- How to complete this task -
Leaving out all images, return the entries below exactly.

[Change detection data]
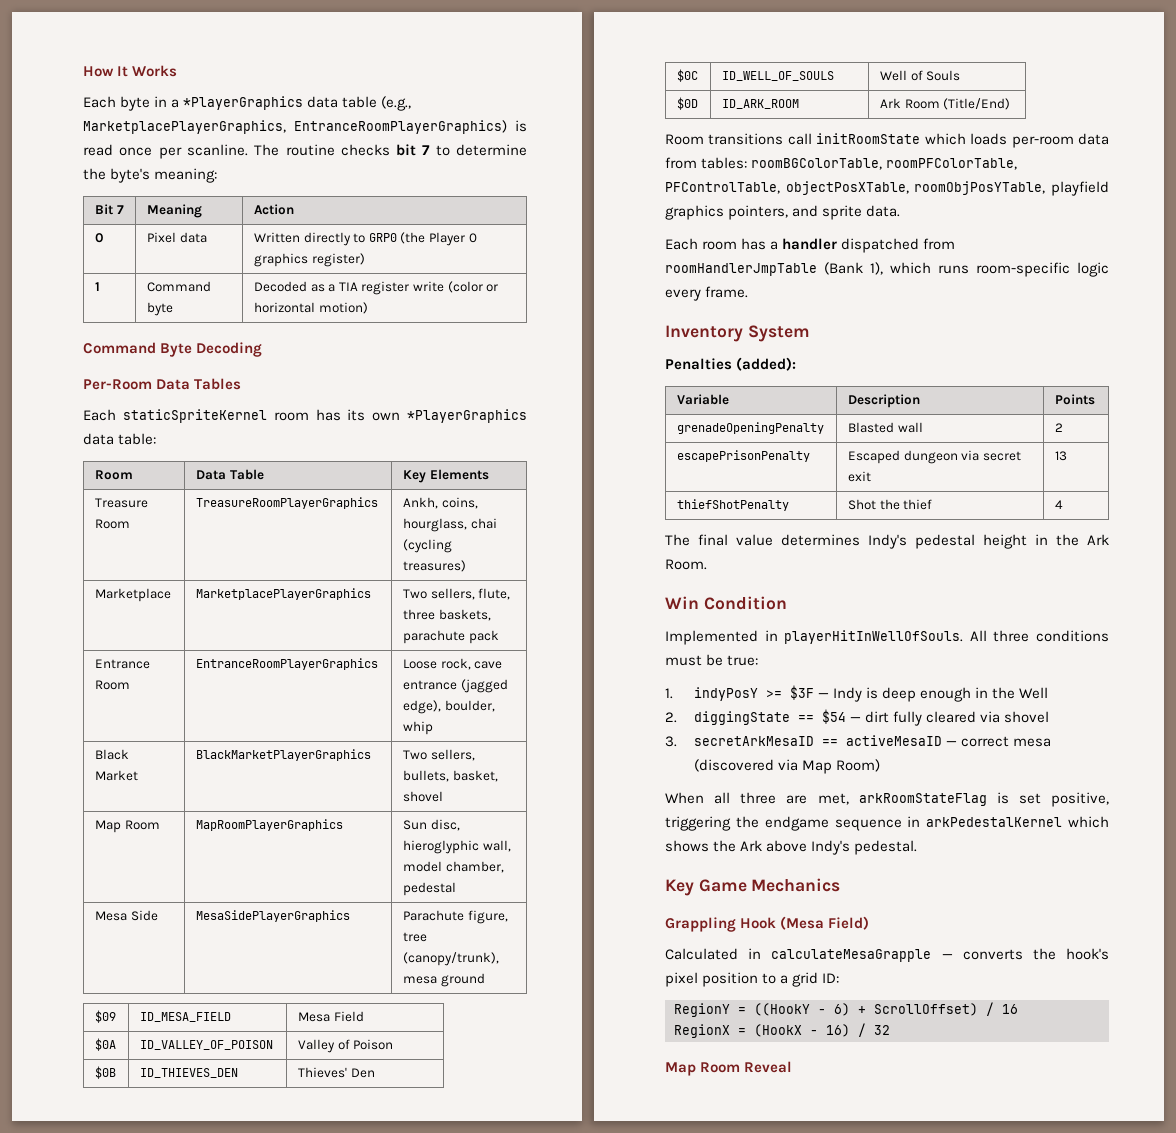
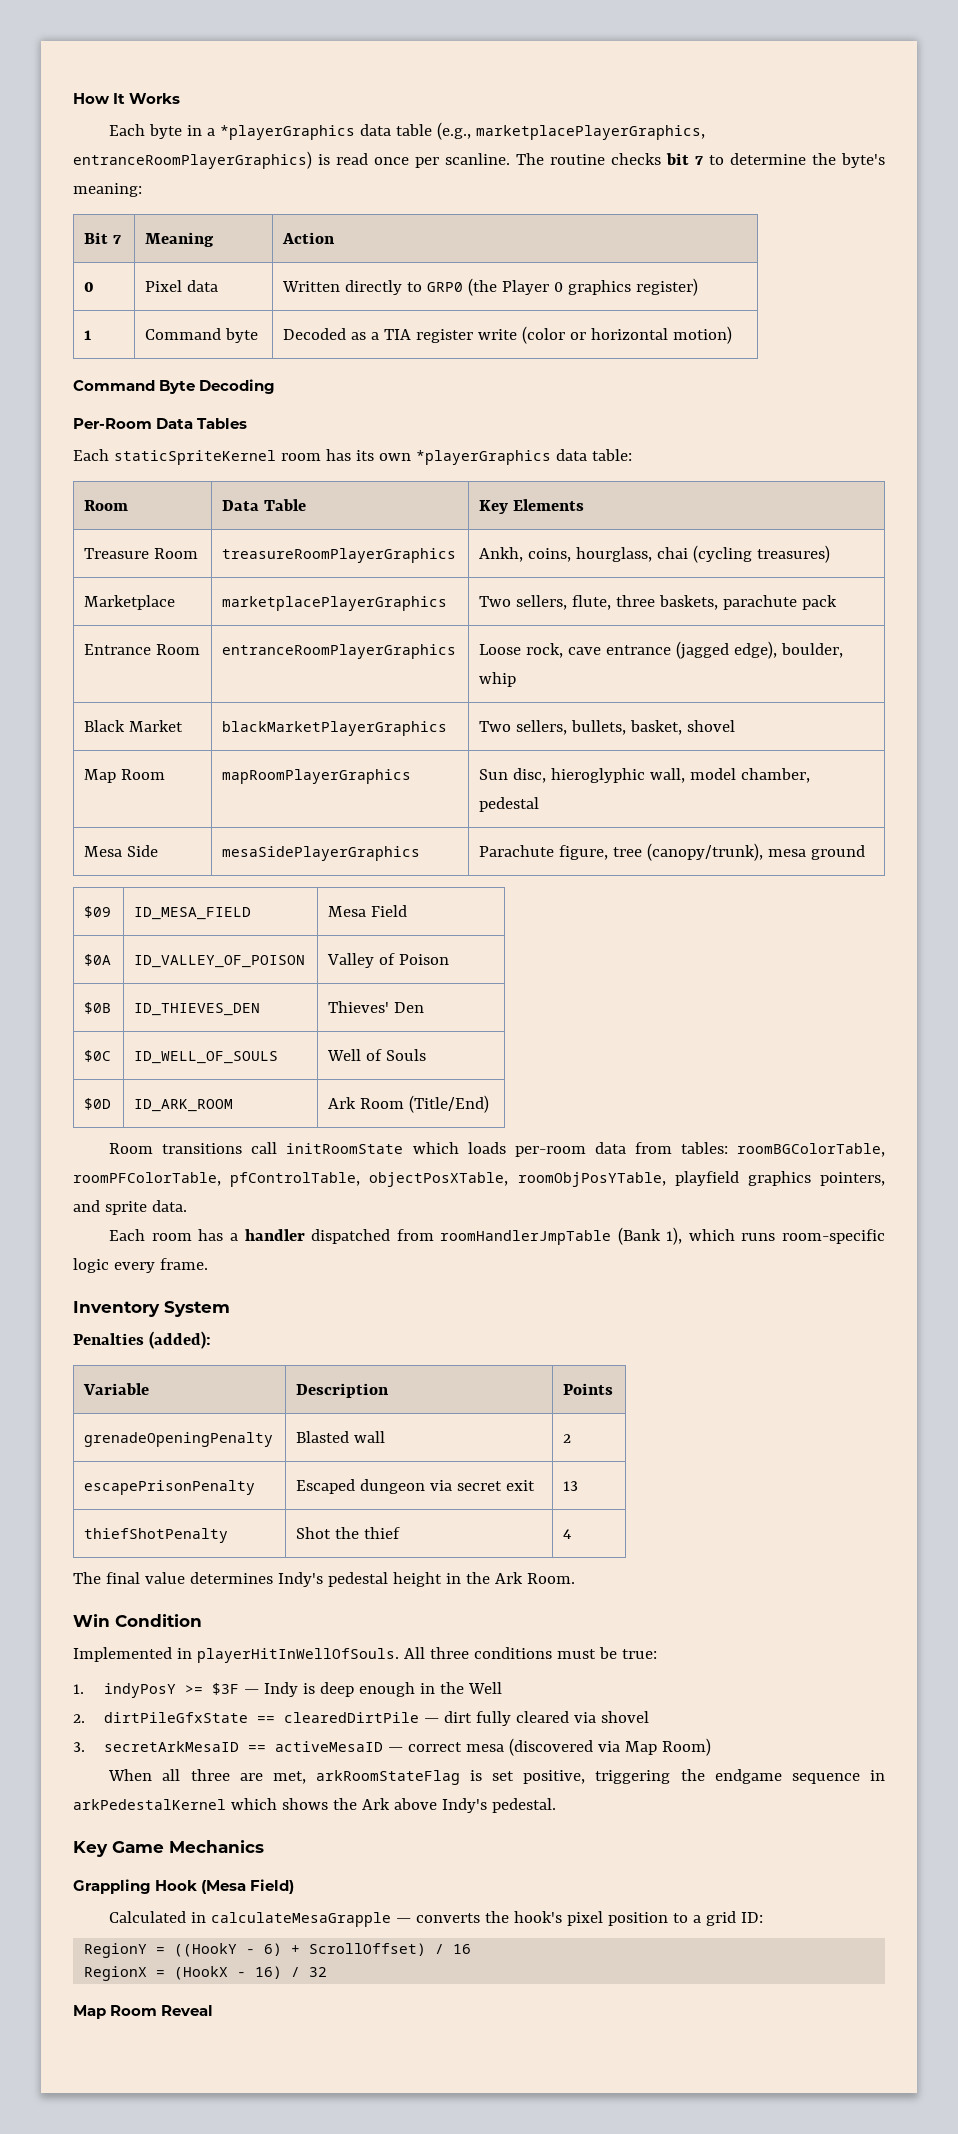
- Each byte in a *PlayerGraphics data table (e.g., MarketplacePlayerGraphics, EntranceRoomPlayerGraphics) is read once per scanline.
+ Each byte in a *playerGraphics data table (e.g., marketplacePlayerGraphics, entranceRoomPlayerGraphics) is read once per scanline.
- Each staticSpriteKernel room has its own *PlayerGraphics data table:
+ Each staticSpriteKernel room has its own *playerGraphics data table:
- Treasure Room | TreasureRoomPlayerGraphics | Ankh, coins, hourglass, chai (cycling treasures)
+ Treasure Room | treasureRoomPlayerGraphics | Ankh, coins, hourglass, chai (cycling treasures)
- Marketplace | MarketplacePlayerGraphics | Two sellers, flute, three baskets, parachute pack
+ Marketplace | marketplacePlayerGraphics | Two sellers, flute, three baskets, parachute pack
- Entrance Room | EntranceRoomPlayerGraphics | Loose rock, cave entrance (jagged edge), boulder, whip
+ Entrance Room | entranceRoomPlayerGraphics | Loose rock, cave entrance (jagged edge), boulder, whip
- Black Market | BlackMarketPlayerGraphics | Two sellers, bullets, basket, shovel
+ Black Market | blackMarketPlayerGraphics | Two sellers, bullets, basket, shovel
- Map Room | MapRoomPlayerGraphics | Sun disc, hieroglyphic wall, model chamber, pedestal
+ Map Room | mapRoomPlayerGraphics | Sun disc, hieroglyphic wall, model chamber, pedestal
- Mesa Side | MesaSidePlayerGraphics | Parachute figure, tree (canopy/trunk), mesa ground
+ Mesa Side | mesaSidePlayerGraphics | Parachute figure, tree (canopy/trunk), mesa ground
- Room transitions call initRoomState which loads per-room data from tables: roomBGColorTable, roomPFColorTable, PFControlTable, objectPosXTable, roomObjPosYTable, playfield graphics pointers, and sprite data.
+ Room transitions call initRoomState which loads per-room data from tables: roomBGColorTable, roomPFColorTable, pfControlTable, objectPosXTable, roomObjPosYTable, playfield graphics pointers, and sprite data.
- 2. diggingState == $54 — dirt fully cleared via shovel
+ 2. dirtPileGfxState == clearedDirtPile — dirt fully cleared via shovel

- Solution to this exercise -
- Each byte in a *PlayerGraphics data table (e.g., MarketplacePlayerGraphics, EntranceRoomPlayerGraphics) is read once per scanline.
+ Each byte in a *playerGraphics data table (e.g., marketplacePlayerGraphics, entranceRoomPlayerGraphics) is read once per scanline.
- Each staticSpriteKernel room has its own *PlayerGraphics data table:
+ Each staticSpriteKernel room has its own *playerGraphics data table:
- Treasure Room | TreasureRoomPlayerGraphics | Ankh, coins, hourglass, chai (cycling treasures)
+ Treasure Room | treasureRoomPlayerGraphics | Ankh, coins, hourglass, chai (cycling treasures)
- Marketplace | MarketplacePlayerGraphics | Two sellers, flute, three baskets, parachute pack
+ Marketplace | marketplacePlayerGraphics | Two sellers, flute, three baskets, parachute pack
- Entrance Room | EntranceRoomPlayerGraphics | Loose rock, cave entrance (jagged edge), boulder, whip
+ Entrance Room | entranceRoomPlayerGraphics | Loose rock, cave entrance (jagged edge), boulder, whip
- Black Market | BlackMarketPlayerGraphics | Two sellers, bullets, basket, shovel
+ Black Market | blackMarketPlayerGraphics | Two sellers, bullets, basket, shovel
- Map Room | MapRoomPlayerGraphics | Sun disc, hieroglyphic wall, model chamber, pedestal
+ Map Room | mapRoomPlayerGraphics | Sun disc, hieroglyphic wall, model chamber, pedestal
- Mesa Side | MesaSidePlayerGraphics | Parachute figure, tree (canopy/trunk), mesa ground
+ Mesa Side | mesaSidePlayerGraphics | Parachute figure, tree (canopy/trunk), mesa ground
- Room transitions call initRoomState which loads per-room data from tables: roomBGColorTable, roomPFColorTable, PFControlTable, objectPosXTable, roomObjPosYTable, playfield graphics pointers, and sprite data.
+ Room transitions call initRoomState which loads per-room data from tables: roomBGColorTable, roomPFColorTable, pfControlTable, objectPosXTable, roomObjPosYTable, playfield graphics pointers, and sprite data.
- 2. diggingState == $54 — dirt fully cleared via shovel
+ 2. dirtPileGfxState == clearedDirtPile — dirt fully cleared via shovel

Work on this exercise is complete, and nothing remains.